Fact is, Nokia had decided to use Qt as the library to write applications for. And it ran on both Symbian and Maemo. So application developers had a migration path. Plus Maemo was a pretty decent OS when it came out. It still is ok.

Instead we got Windows Phone where they broke compatibility with prior apps not once, but thrice.

Thanks a lot Microsoft.

Comment Re: Russia did it (Score 0) 88

The Russians spent billions building those pipelines. They financed like 50% of their construction. And if they wanted to cut the gas supply they just needed to close the taps. Why bother destroying the pipelines.

I think it is fairly clear who sabotaged Nord Stream. Just follow the money. Who earned the most from the closure of Nord Stream? Who said that Nord Stream wouldn't stay operational if Russia attacked Ukraine?

It is pretty obvious the US blew up Nord Stream 1/2. And it is pretty obvious the Russians blew up this Finnish pipeline.

Comment Re:Multiple possible interpretations here. (Score 1) 13

Among others, it's been accused of being a Taiwanese chip that they bought a bunch of just before the sanctions went into effect, or a South Korean chip that they can't continue to obtain long term without the ongoing cooperation of the relevant Korean company.

That is impossible. The Kirin 9000S uses the Cortex A510 core which was developed by ARM Cambridge after the US sanctions. And people have analyzed the chips with a microscope, they use their own process.

Comment This is just economics (Score 5, Informative) 159

China today is a huge consumer economy. Largest relatively uniform group of consumers in the world. With vast spending power. So is it that surprising that companies are showing up to create products specific to that market? And that they manufacture those products in China? Using Chinese components?

Then there is the vast state support that the Chinese government, both central and local, gives for building an electronics fab. You might claim those are market distorting subsidies. But other countries in the Far East like Singapore have similar policies. And now the US has the CHIPS Act. Which even forces companies which sign up for it to abandon the idea of opening new fabs in China altogether. If China went to the WTO with a court case on that I can bet on who would win. None of the Chinese incentives are anti-competitive like that.

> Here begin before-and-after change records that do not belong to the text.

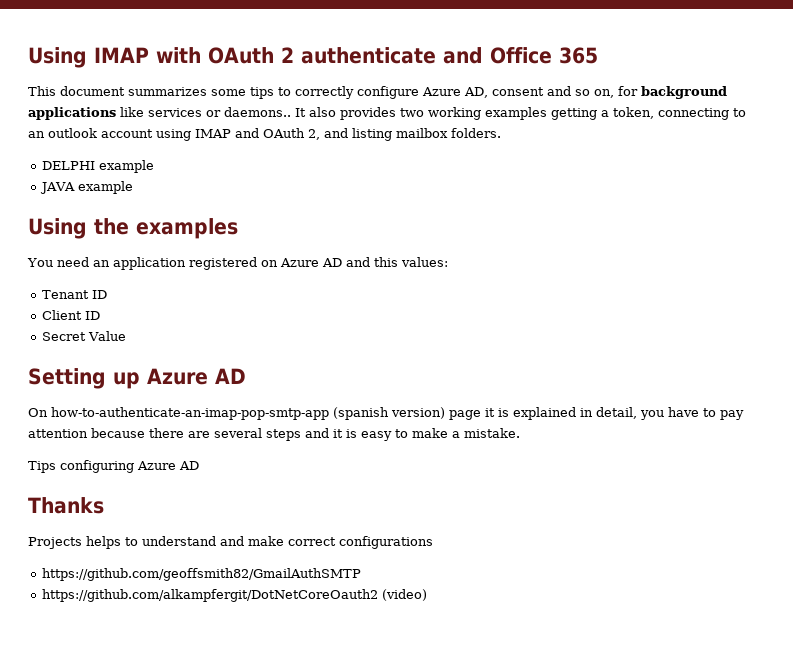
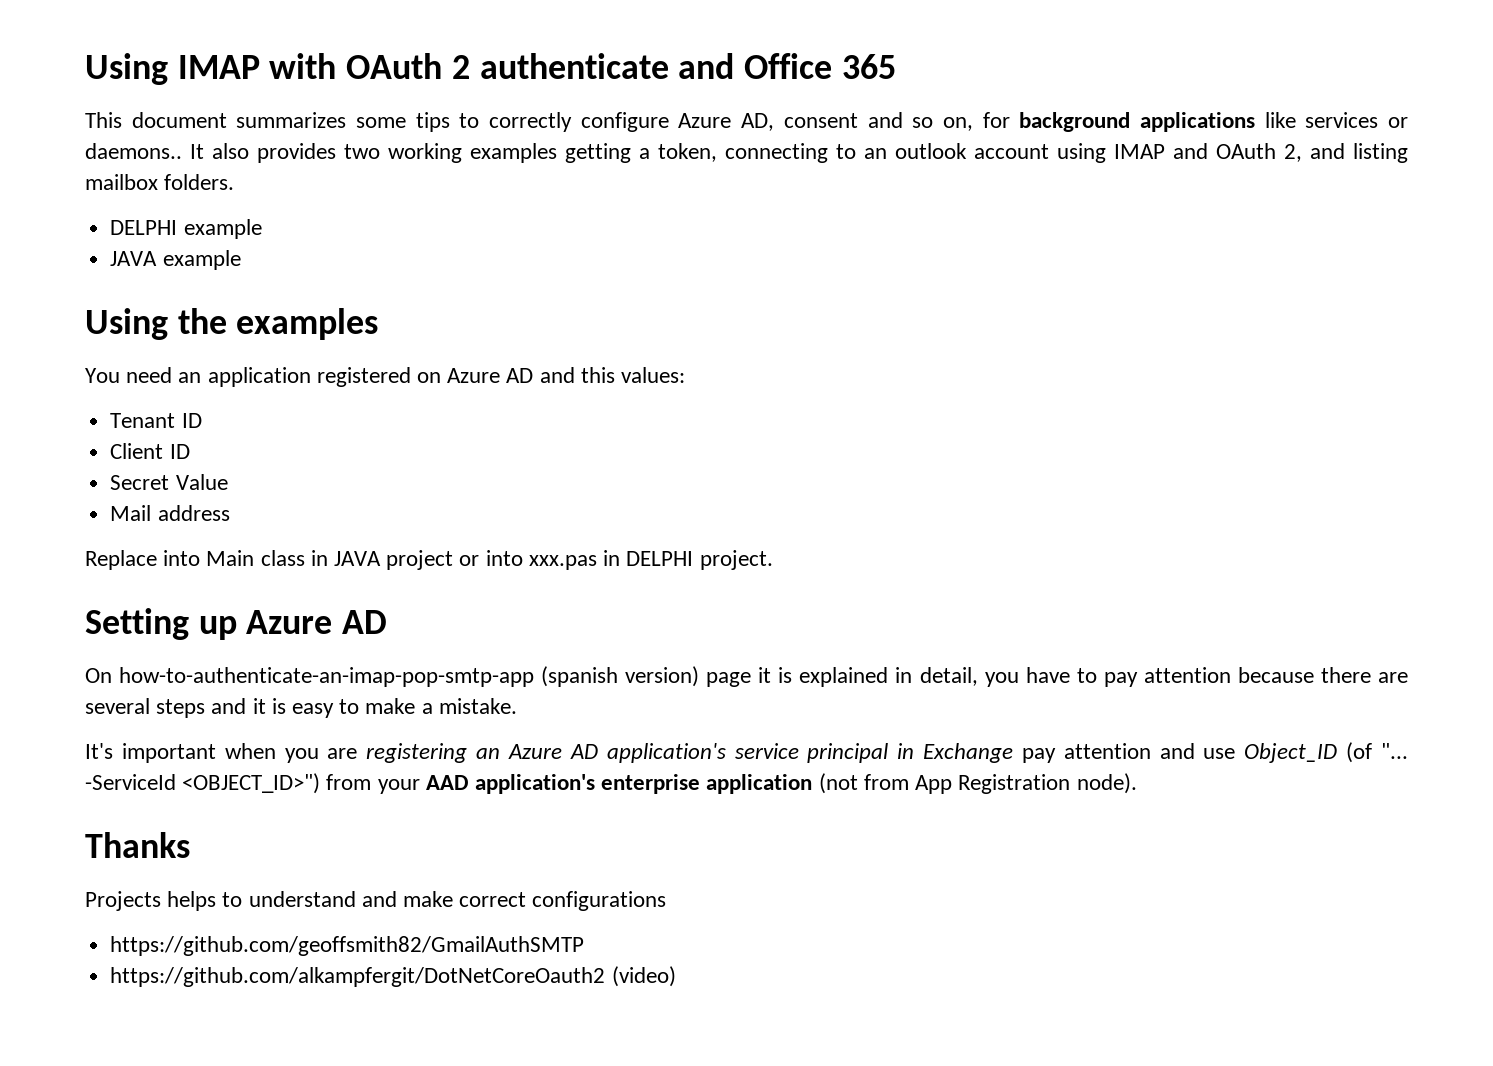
+ Mail address
+ Replace into Main class in JAVA project or into xxx.pas in DELPHI project.
- Tips configuring Azure AD
+ It's important when you are registering an Azure AD application's service principal in Exchange pay attention and use Object_ID (of "... -ServiceId <OBJECT_ID>") from your AAD application's enterprise application (not from App Registration node).

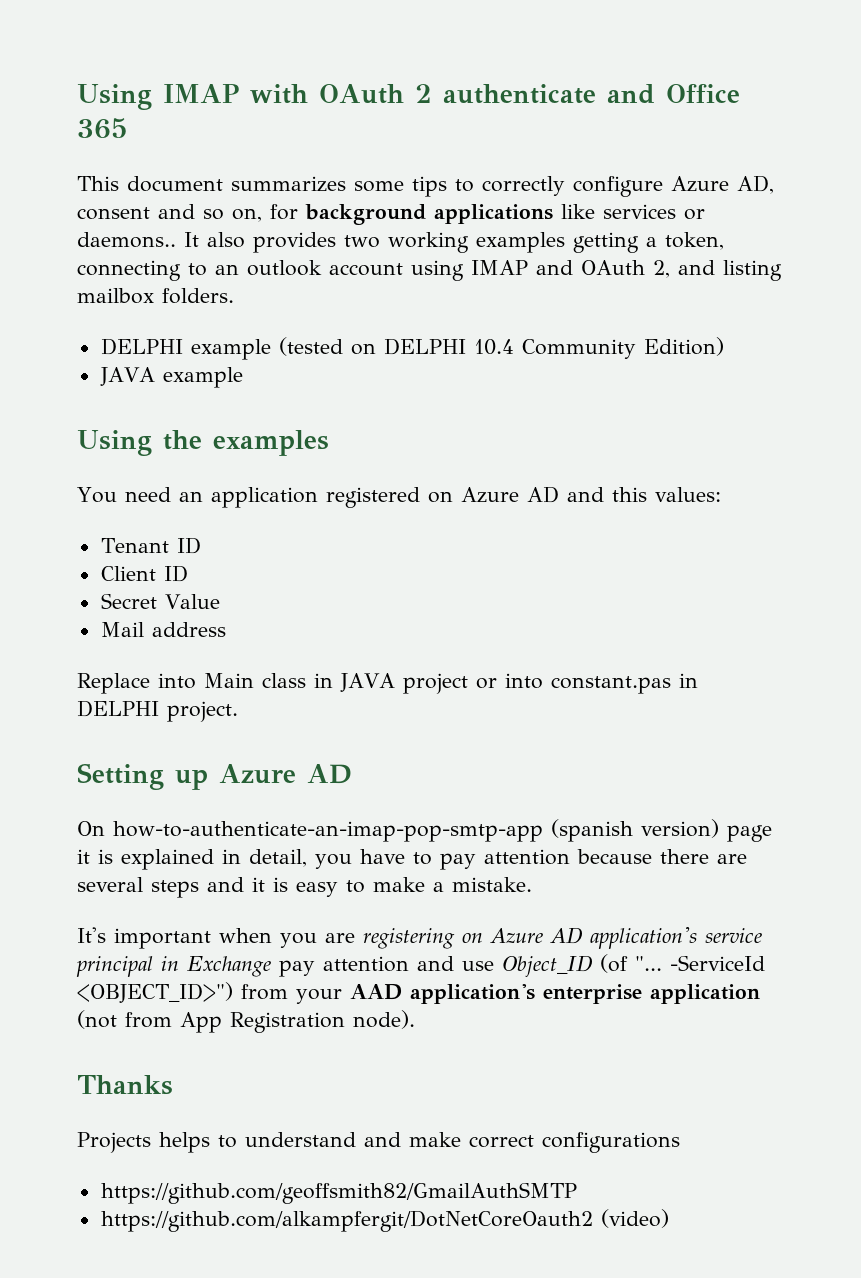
- DELPHI example
+ DELPHI example (tested on DELPHI 10.4 Community Edition)
- Replace into Main class in JAVA project or into xxx.pas in DELPHI project.
+ Replace into Main class in JAVA project or into constant.pas in DELPHI project.
- It's important when you are registering an Azure AD application's service principal in Exchange pay attention and use Object_ID (of "...
+ It's important when you are registering on Azure AD application's service principal in Exchange pay attention and use Object_ID (of "...

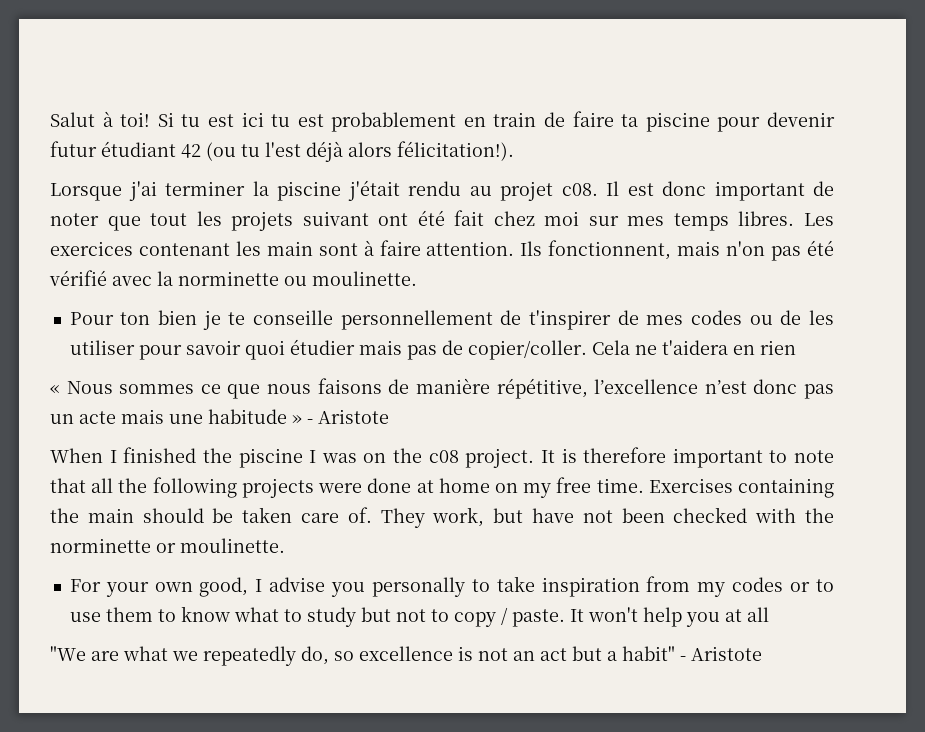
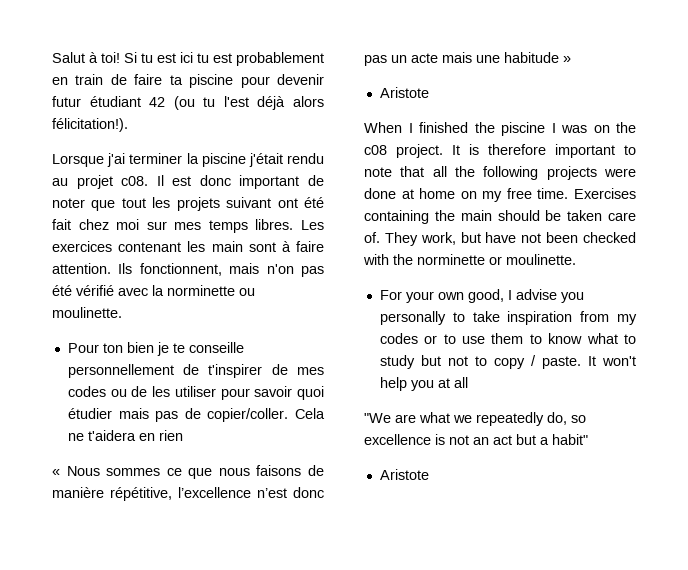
- « Nous sommes ce que nous faisons de manière répétitive, l’excellence n’est donc pas un acte mais une habitude » - Aristote
+ « Nous sommes ce que nous faisons de manière répétitive, l’excellence n’est donc pas un acte mais une habitude »
+ Aristote
- "We are what we repeatedly do, so excellence is not an act but a habit" - Aristote
+ "We are what we repeatedly do, so excellence is not an act but a habit"
+ Aristote

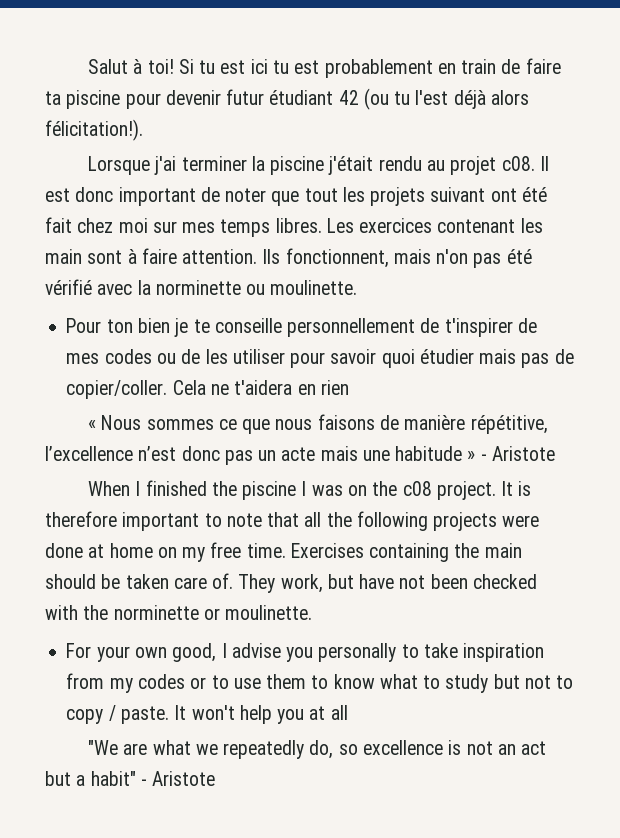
- « Nous sommes ce que nous faisons de manière répétitive, l’excellence n’est donc pas un acte mais une habitude »
- Aristote
+ « Nous sommes ce que nous faisons de manière répétitive, l’excellence n’est donc pas un acte mais une habitude » - Aristote
- "We are what we repeatedly do, so excellence is not an act but a habit"
- Aristote
+ "We are what we repeatedly do, so excellence is not an act but a habit" - Aristote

Chinese fabs had grown their clientele portfolio quite a bit. SMIC for example raised cash on the Chinese stock market to fund expansion into newer processes. However the US torpedoed that expansion by denying China the acquisition of EUV machines. The thing is a leading edge EUV fab costs like 2x the price of an older generation DUV fab. Which the US also denied them buying machines for. And 28nm DUV fabs are probably like 4x cheaper than EUV. So with all that cash from the stock market guess what SMIC is plowing their money into? Instead of building a single EUV fab they are building four DUV ones for 28nm.

The US now claims the market for old chips is saturated. But yet just last year everyone was talking about the lack of older generation chips, and that there weren't enough old chips to make cars, etc. Everyone is now building fabs for older chips. China, Japan, Taiwan, Europe, and the US. Also, by threatening to cut China from Western chips entirely, the US just gave the Chinese economy the extra push to vastly expand their own facilities as quickly as possible. So the US government is just reaping what they sowed.

As for the notion they can stop the Chinese from making 28nm chips. Good luck with that. In two years tops the Chinese will be able to make their own machine tools, and they won't even need to buy them from the West anymore. The US is like 10 years too late to this party. If they wanted to cut China from chips then they are just way too late.

And China can retaliate to Western sanctions on chips in several ways. The US does not even know what shit they put themselves into. Nearly all the PCBs today are made in China. A significant amount of the world's DRAM and NAND is also made there. Plus several critical materials. The US is quite lucky the Chinese did not decide to pay them back in kind yet.